Web document revisions -
======

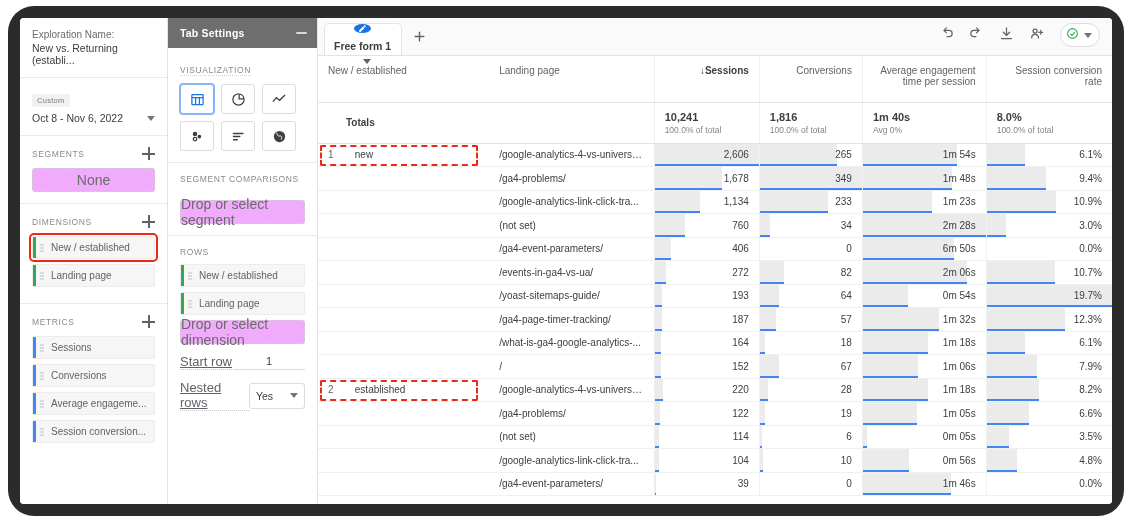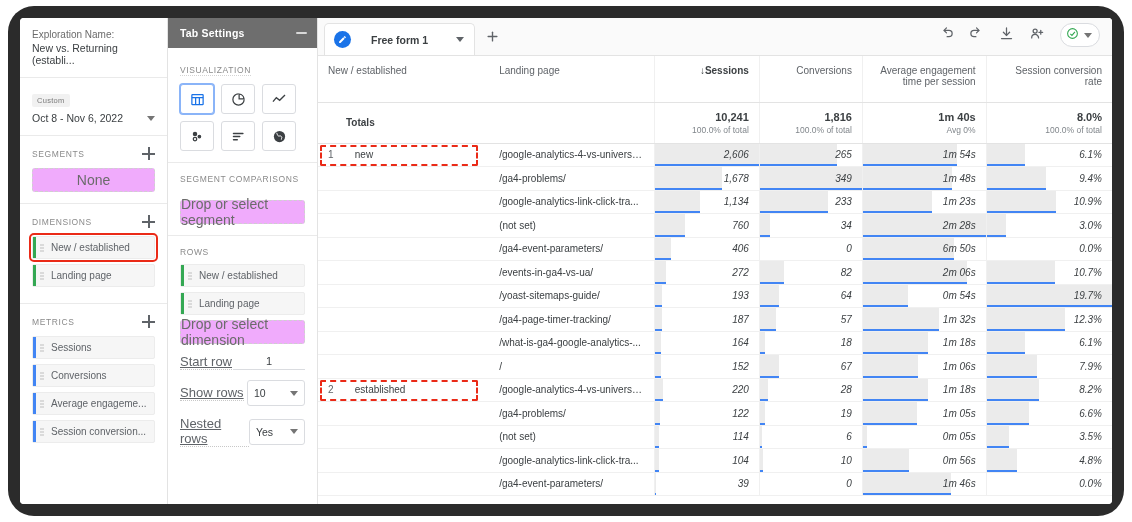--- a/index.html
+++ b/index.html
@@ -110,11 +110,11 @@
   .main { flex: 1; display: flex; flex-direction: column; background: #fff; min-width: 0; }
   .tabbar { height: 38px; display: flex; align-items: flex-end; border-bottom: 1px solid #e3e3e3; position: relative; background: #fafafa; }
   .tab {
-    height: 32px; display: flex; align-items: center; gap: 20px;
+    height: 32px; display: flex; align-items: center; gap: 7px;
     padding: 0 10px 0 9px; background: #fff;
     border: 1px solid #e3e3e3; border-bottom: none;
     border-radius: 5px 5px 0 0; margin-left: 6px;
-    font-size: 10.5px; font-weight: bold; color: #3c4043;
+    font-size: 10.5px; font-weight: bold; color: #3c4043; flex-direction: column;
   }
   .tab-ic {
     width: 17px; height: 17px; border-radius: 50%; background: #1a73e8;

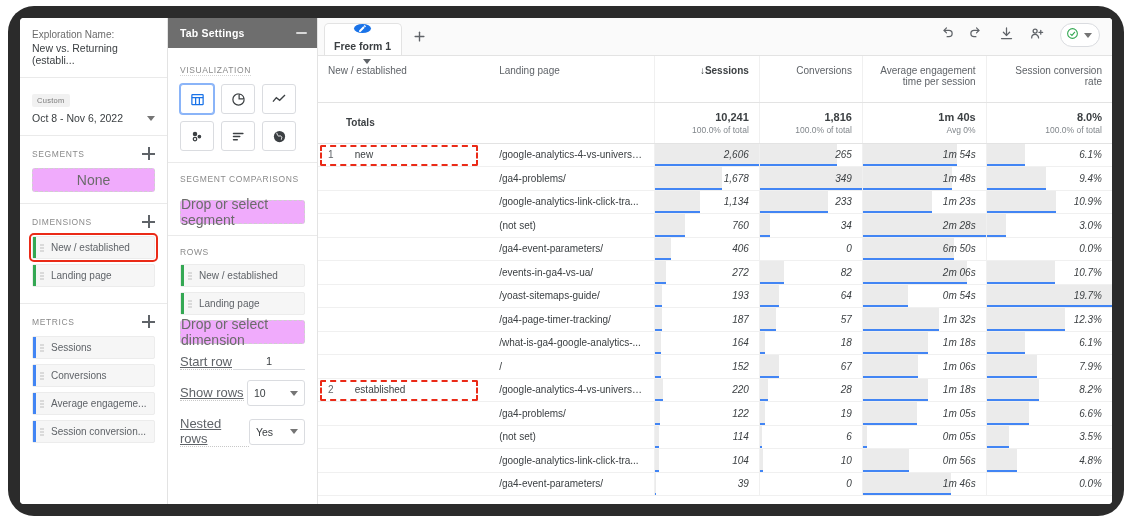--- a/index.html
+++ b/index.html
@@ -141,7 +141,7 @@
 
   .totals td { border-bottom: 1px solid #e3e3e3; padding: 8px 10px; height: 40px; }
   .tot-lbl { font-weight: bold; padding-left: 28px !important; }
-  .tot-val { text-align: right; font-weight: bold; font-size: 11px; margin-top: 30px; }
+  .tot-val { text-align: left; font-weight: bold; font-size: 11px; margin-top: 30px; }
   .tot-sub { display: block; font-weight: normal; font-size: 8.5px; color: #80868b; margin-top: 2px; }
 
   tbody.body td { border-bottom: 1px solid #f0f0f0; height: 23.5px; padding: 0 10px; }

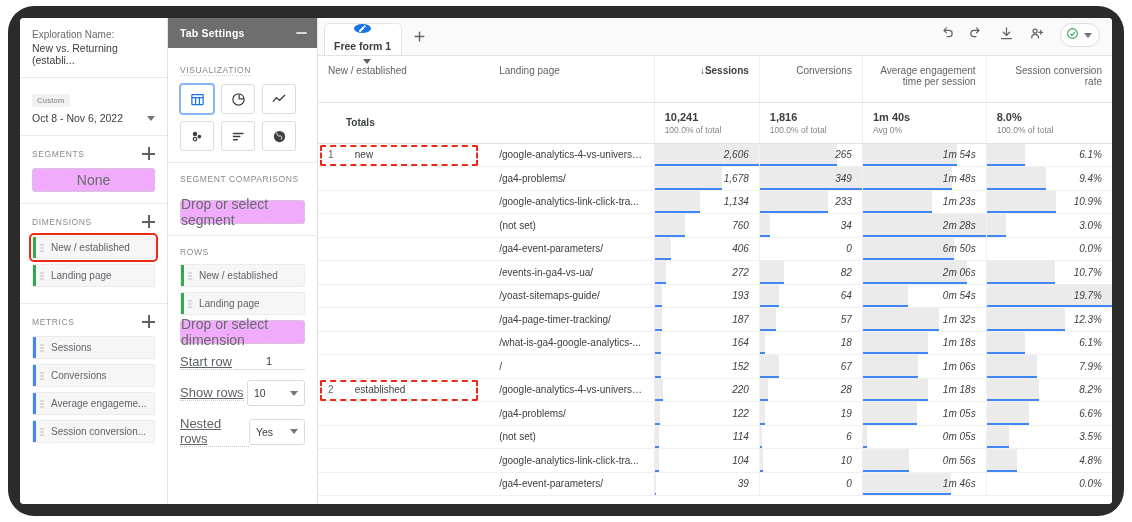--- a/index.html
+++ b/index.html
@@ -148,7 +148,7 @@
   .c-idx { text-align: left; width: 26px; padding-left: 10px !important; color: #5f6368; }
   .c-dim { color: #3c4043; }
   .c-lp  { color: #3c4043; overflow: hidden; white-space: nowrap; text-overflow: ellipsis; }
-  .metric-cell { position: relative; text-align: right; padding: 0 10px !important; font-style: italic; }
+  .metric-cell { position: relative; text-align: right; padding: 0 10px !important; }
   .metric-cell .fill {
     position: absolute; left: 0; top: 0; bottom: 0;
     background: #ebebeb;

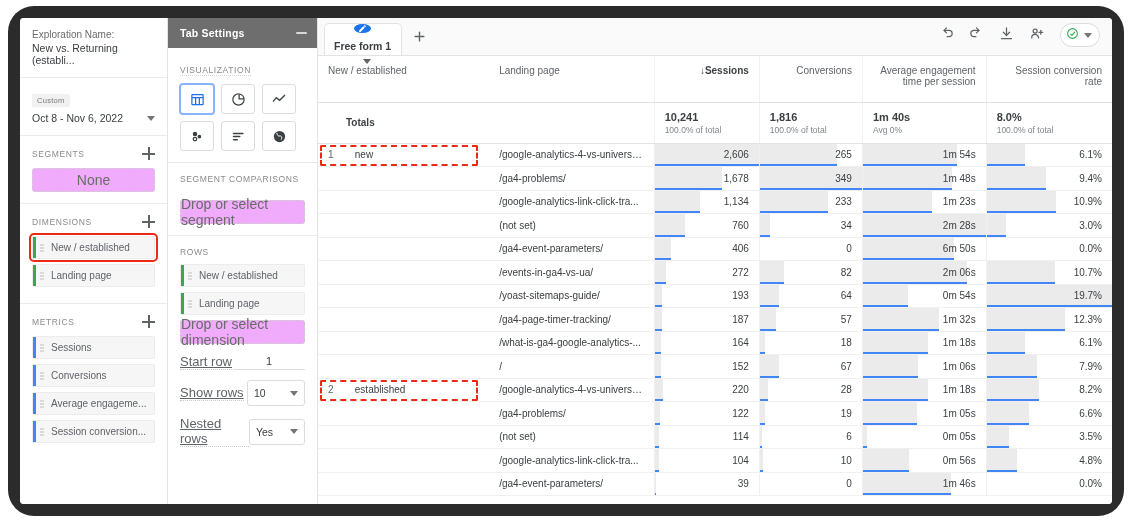--- a/index.html
+++ b/index.html
@@ -316,13 +316,6 @@
         <span class="underline-val">1</span>
       </div>
       <div class="row-ctl">
-        <span class="rl">Show rows</span>
-        <span class="mini-select">
-          <span>10</span>
-          <span class="caret"></span>
-        </span>
-      </div>
-      <div class="row-ctl">
         <span class="rl">Nested rows</span>
         <span class="mini-select">
           <span>Yes</span>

======

EXERCISE AIM - Copy each line from the data above that includes "right".

OUTPUT -
-  .tot-val { text-align: right; font-weight: bold; font-size: 11px; margin-top: 30px; }
-  .metric-cell { position: relative; text-align: right; padding: 0 10px !important; font-style: italic; }
+  .metric-cell { position: relative; text-align: right; padding: 0 10px !important; }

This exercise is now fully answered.